Anyone who follows tinkerwolf on facebook (www.facebook/tinkerwolf) will know that I took exception to a BBC programme aired Monday on BBC1, Food Factory. It’s on iPlayer for a few more days for anyone in the UK (http://www.bbc.co.uk/programmes/b01kdn7m)
In between showing what’s in ready made custard it took a “light hearted” look at dog food production, including chuckling at how awful it looks and smells, whilst simultaneously peddling the worn out information on how it is “complete” and “fit for human consumption”. They even managed to fit in a bit of free advertising for Crown Pet Foods, so much for independence from commercial interests.

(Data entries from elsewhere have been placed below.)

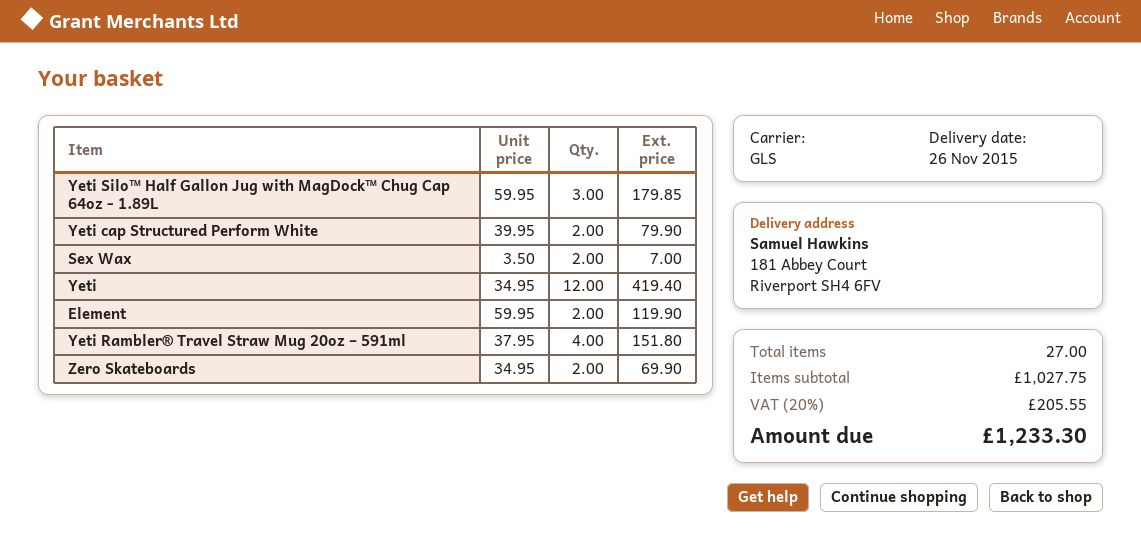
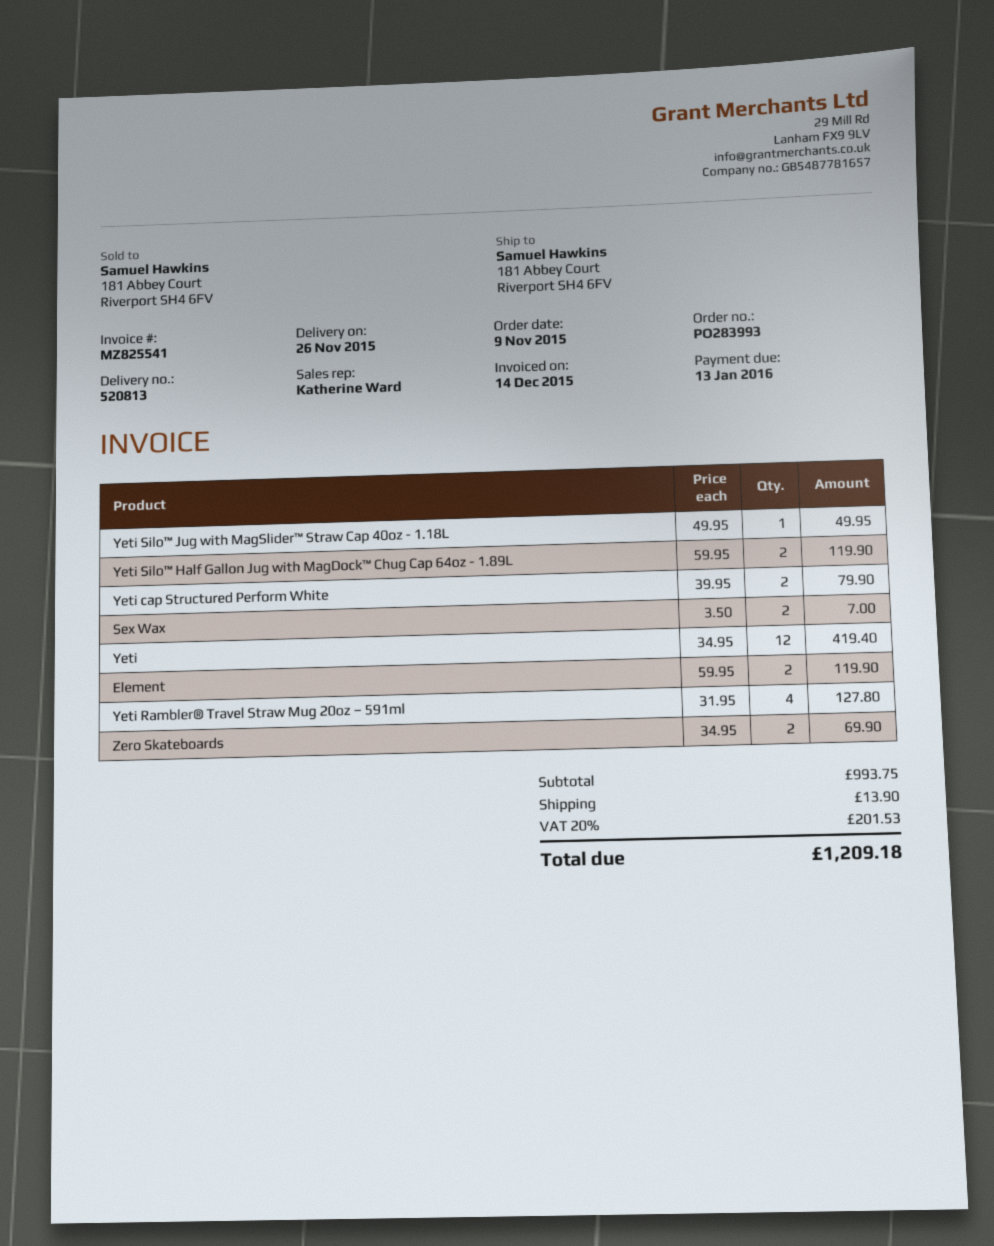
Yeti Silo™ Half Gallon Jug with MagDock™ Chug Cap 64oz - 1.89L: 3 x 59.95 = 179.85 -> 2 x 59.95 = 119.90
Yeti Rambler® Travel Straw Mug 20oz – 591ml: 4 x 37.95 = 151.80 -> 4 x 31.95 = 127.80
Yeti Silo™ Jug with MagSlider™ Straw Cap 40oz - 1.18L: none -> 1 x 49.95 = 49.95
subtotal: 1027.75 -> 993.75
shipping: none -> 13.90
tax: 20% = 205.55 -> 20% = 201.53
total: 1233.30 -> 1209.18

Today I decided I was incensed enough to submit a complaint, to which I should receive a response (generic or otherwise), within two weeks. I thought I’d share my complaint as I submitted it with you all, assuming I can (and maybe even if I’m not supposed to), I will also share the response when I receive it.
If anyone else fancies joining me you can do so here -> http://www.bbc.co.uk/complaints/
Here’s what I sent them:
“Anyone making a programme covering pet food should first read Tom Lonsdale’s “Raw Meaty Bones” book which details the collusion and corruption of the veterinary profession, working hand-in-hand with multi-national corporations. I can only conclude therefore that the pet food section of the Food Factory was either ill researched or completely biased towards the pet food industry. Not only that but you gave Crown Pet Food (makers of Royal Canin) a platform to talk about how complete their food was, surely this is free advertising and not what our licence fees should be spent on.
You failed to show the absolute rubbish (cheap maize fillers for e.g.) that Crown put into their food. Neither did you cover the pet food industry’s tests for completeness of the diet being can the dog “survive” in the short term on the food, rather than will the dog have a long and happy life.
In producing this 5 minutes of biased TV you have served to further the pet food industry’s agenda of selling cheap, rubbish product to unsuspecting pet owners under the guise of it being the best diet for a pet carnivore. Neither did you show the link between the pet food industry and vets who receive their scant nutrition training from the very pet food companies who’s product they go on to receive commission on in their practices.
If you care about UK pets please read Tom Londsdale’s book and take action. (Copied to my blog at http://www.tinkerwolf.com).”
I’ve no idea what difference this will make but I look at Ted and how healthy he is and I want this for more of our pets.